Description of the task: Find and copy each line of the data that includes "your".

Source information:
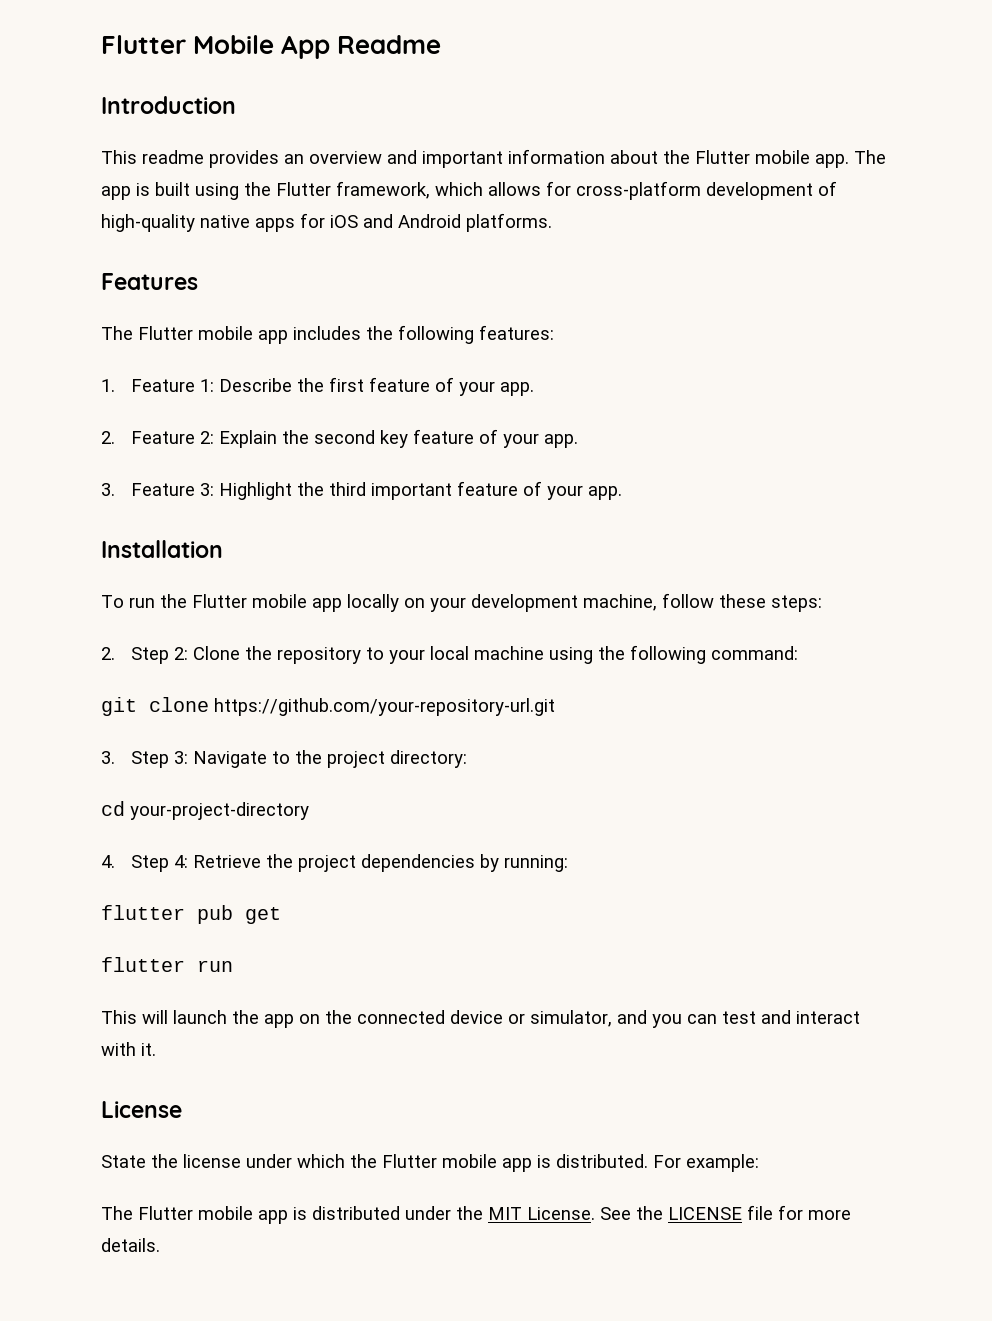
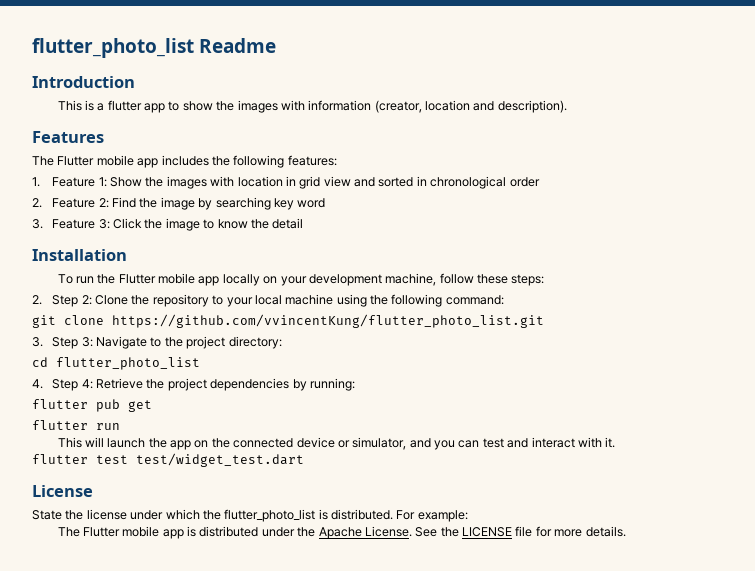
- Flutter Mobile App Readme
+ flutter_photo_list Readme
- This readme provides an overview and important information about the Flutter mobile app. The app is built using the Flutter framework, which allows for cross-platform development of high-quality native apps for iOS and Android platforms.
+ This is a flutter app to show the images with information (creator, location and description).
- 1. Feature 1: Describe the first feature of your app.
- 2. Feature 2: Explain the second key feature of your app.
- 3. Feature 3: Highlight the third important feature of your app.
+ 1. Feature 1: Show the images with location in grid view and sorted in chronological order
+ 2. Feature 2: Find the image by searching key word
+ 3. Feature 3: Click the image to know the detail
- git clone https://github.com/your-repository-url.git
+ git clone https://github.com/vvincentKung/flutter_photo_list.git
- cd your-project-directory
+ cd flutter_photo_list
+ flutter test test/widget_test.dart
- State the license under which the Flutter mobile app is distributed.
+ State the license under which the flutter_photo_list is distributed.
- The Flutter mobile app is distributed under the MIT License.
+ The Flutter mobile app is distributed under the Apache License.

Solution:
- 1. Feature 1: Describe the first feature of your app.
- 2. Feature 2: Explain the second key feature of your app.
- 3. Feature 3: Highlight the third important feature of your app.
- git clone https://github.com/your-repository-url.git
- cd your-project-directory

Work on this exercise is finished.